§ What needs to be done
Provide a verbatim copy of all the records below, leaving the images out.

§ Records provided
•••••

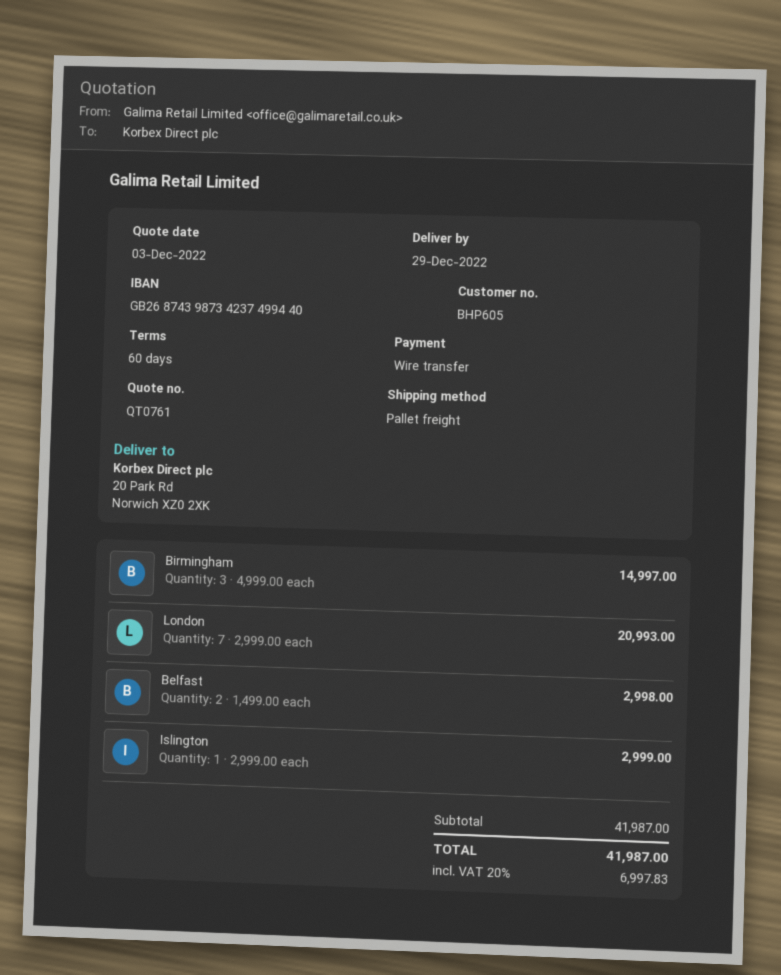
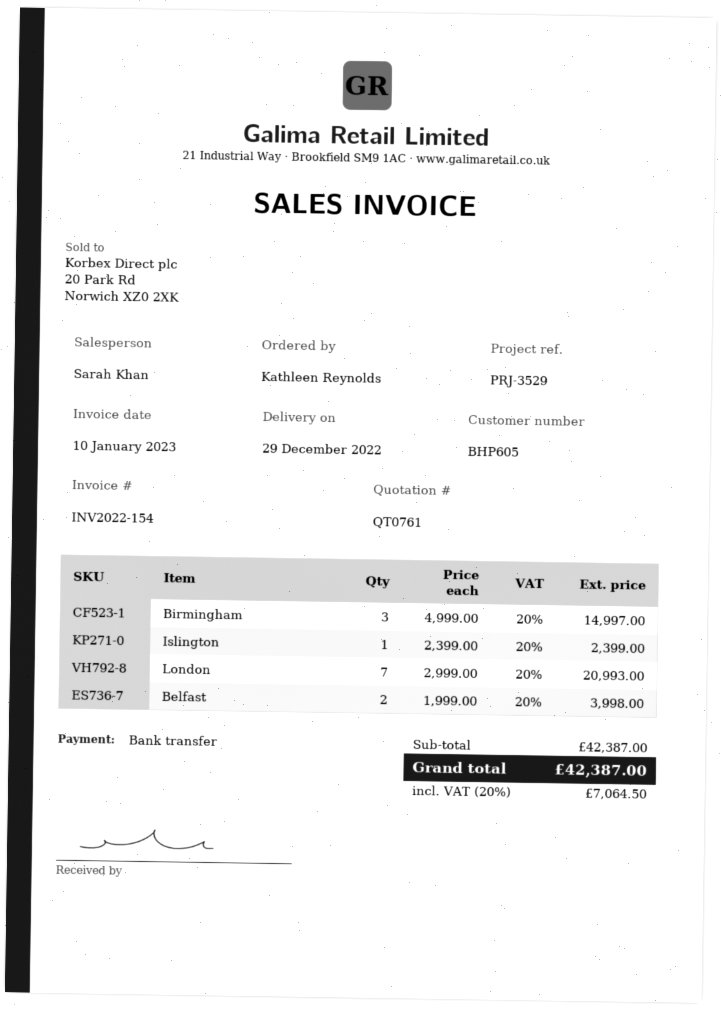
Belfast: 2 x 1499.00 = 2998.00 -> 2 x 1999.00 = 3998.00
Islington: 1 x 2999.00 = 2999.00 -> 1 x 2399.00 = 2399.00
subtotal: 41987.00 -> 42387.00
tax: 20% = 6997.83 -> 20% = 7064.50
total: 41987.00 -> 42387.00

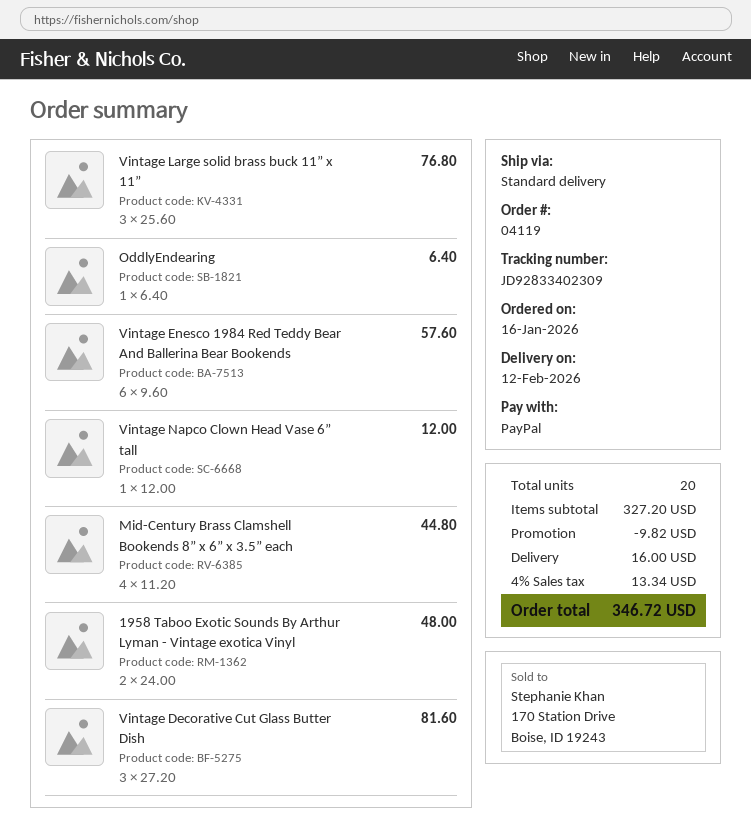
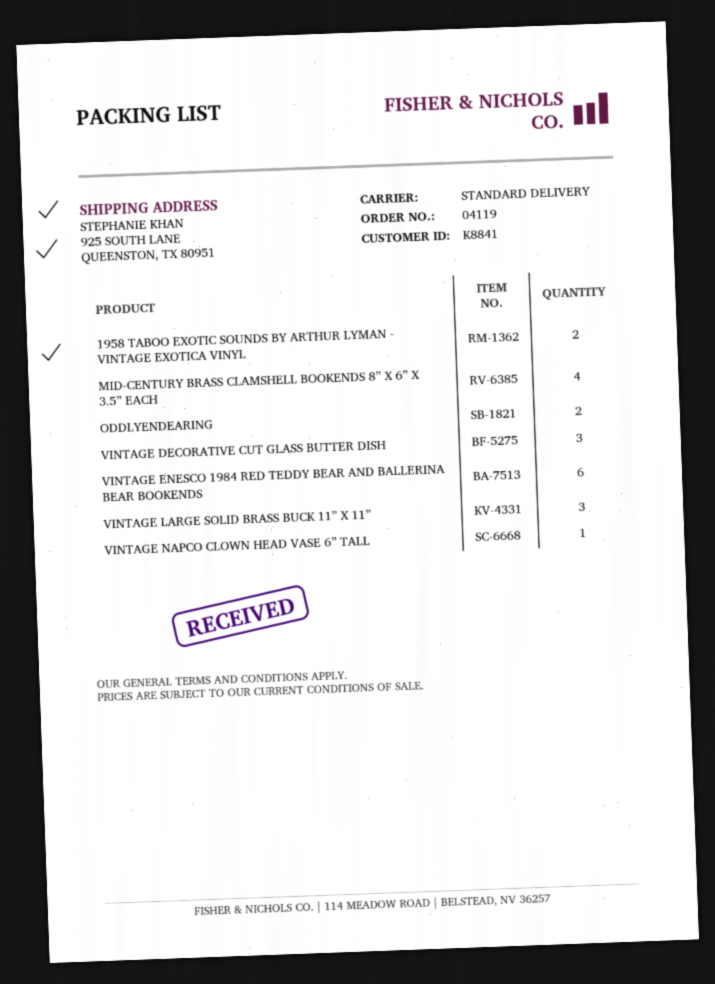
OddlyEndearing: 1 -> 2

•••••

§ Your solution
Belfast: 2 x 1499.00 = 2998.00 -> 2 x 1999.00 = 3998.00
Islington: 1 x 2999.00 = 2999.00 -> 1 x 2399.00 = 2399.00
subtotal: 41987.00 -> 42387.00
tax: 20% = 6997.83 -> 20% = 7064.50
total: 41987.00 -> 42387.00

OddlyEndearing: 1 -> 2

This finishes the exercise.